How can firms mitigate such risks?
With regards to cross-border M&A, the volatile FX environment will add significant risk. Finding an efficient way to hedge the FX risk from signing until closing is generally seen as a difficult puzzle for financial sponsors or a CFO to solve.
However, deal-contingent hedging is a cost-efficient strategy that allows mitigation of those risks and has become increasingly popular in the past few years among private equity funds, and increasingly with corporates as well.
In 2016, Air Liquide entered into a series of deal-contingent FX forwards for a total amount of €6.3 billion for the acquisition of the US company Airgas. This solution helped Air Liquide to fix the euro component of its US dollar purchase on a forward basis over a very risky period (UK referendum, US election).

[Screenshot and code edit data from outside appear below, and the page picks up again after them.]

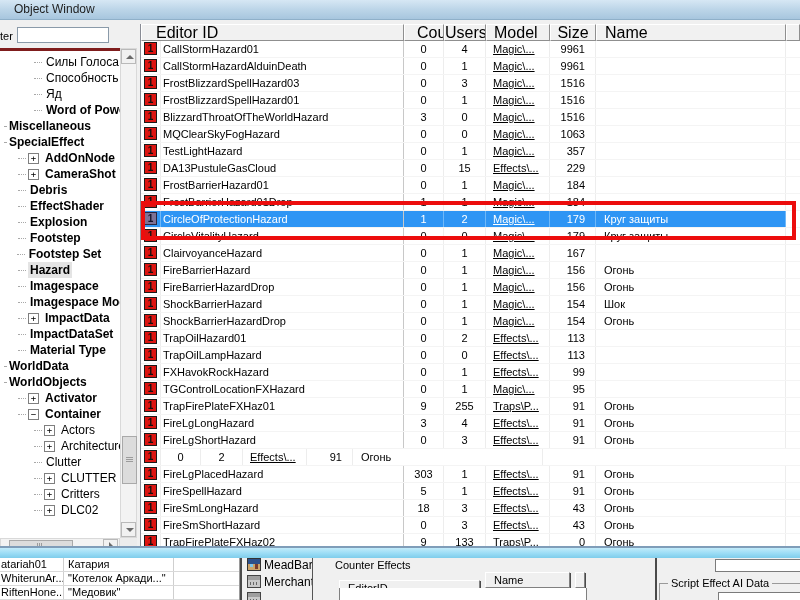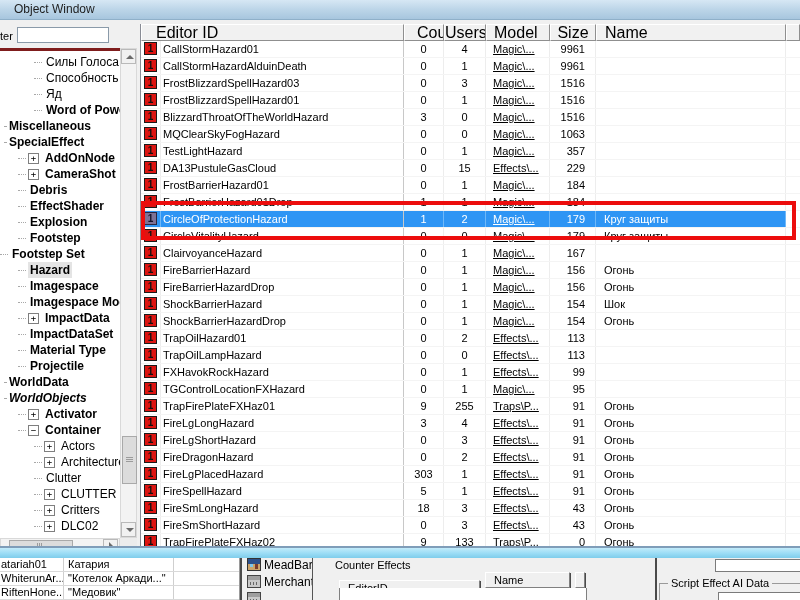--- a/index.html
+++ b/index.html
@@ -150,21 +150,21 @@
       </div>
       <div class="titem" style="padding-left: 18px;">
         <span class="tlabel b">EffectShader</span>
       </div>
       <div class="titem" style="padding-left: 18px;">
         <span class="tlabel b">Explosion</span>
       </div>
       <div class="titem" style="padding-left: 18px;">
         <span class="tlabel b">Footstep</span>
       </div>
-      <div class="titem" style="">
+      <div class="titem" style=" justify-content: center;">
         <span class="tlabel b">Footstep Set</span>
       </div>
       <div class="titem sel" style="padding-left: 18px;">
         <span class="tlabel b">Hazard</span>
       </div>
       <div class="titem" style="padding-left: 18px;">
         <span class="tlabel b">Imagespace</span>
       </div>
       <div class="titem" style="padding-left: 18px;">
         <span class="tlabel b">Imagespace Mod</span>
@@ -172,27 +172,24 @@
       <div class="titem" style="padding-left: 18px;">
         <span class="pmbox">+</span>
         <span class="tlabel b">ImpactData</span>
       </div>
       <div class="titem" style="padding-left: 18px;">
         <span class="tlabel b">ImpactDataSet</span>
       </div>
       <div class="titem" style="padding-left: 18px;">
         <span class="tlabel b">Material Type</span>
       </div>
-      <div class="titem" style="padding-left: 18px;">
-        <span class="tlabel b">Projectile</span>
-      </div>
       <div class="titem root" style="padding-left: 4px;">
         <span class="tlabel b">WorldData</span>
       </div>
-      <div class="titem root" style="padding-left: 4px; font-style: italic;">
+      <div class="titem root" style="padding-left: 4px;">
         <span class="tlabel b">WorldObjects</span>
       </div>
       <div class="titem" style="padding-left: 18px;">
         <span class="pmbox">+</span>
         <span class="tlabel b">Activator</span>
       </div>
       <div class="titem" style="padding-left: 18px;">
         <span class="pmbox">−</span>
         <span class="tlabel b">Container</span>
       </div>
@@ -534,21 +531,20 @@
           <div class="cusers">3</div>
           <div class="cmodel">Effects\...</div>
           <div class="csize">91</div>
           <div class="cname">Огонь</div>
           <div class="crest"></div>
         </div>
         <div class="lrow">
           <div class="icell">
             <div class="ricon">1</div>
           </div>
-          <div class="cid">FireDragonHazard</div>
           <div class="ccount">0</div>
           <div class="cusers">2</div>
           <div class="cmodel">Effects\...</div>
           <div class="csize">91</div>
           <div class="cname">Огонь</div>
           <div class="crest"></div>
         </div>
         <div class="lrow">
           <div class="icell">
             <div class="ricon">1</div>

The beauty about deal-contingent hedges is the flexibility to walk away from them without incurring a cost if the M&A falls through. In return for this flexibility, a small spread is embedded in the product, [but this] is payable only if the M&A is successful. With multiple, potentially turbulent events happening in 2017, deal contingents will remain the preferred solution in cross-border M&A situations.
Outside M&A, at the operating asset level, hedging programs to address recurrent day-to-day FX exposures have remained largely unchanged over the years and have often failed to mitigate risks in the recent volatile conditions. This is a reminder that FX policy needs continuous attention and refinements to protect the business. Both private equity funds and corporates should be consistently revisiting their policy to ensure better hedging solutions for G10 and emerging currencies.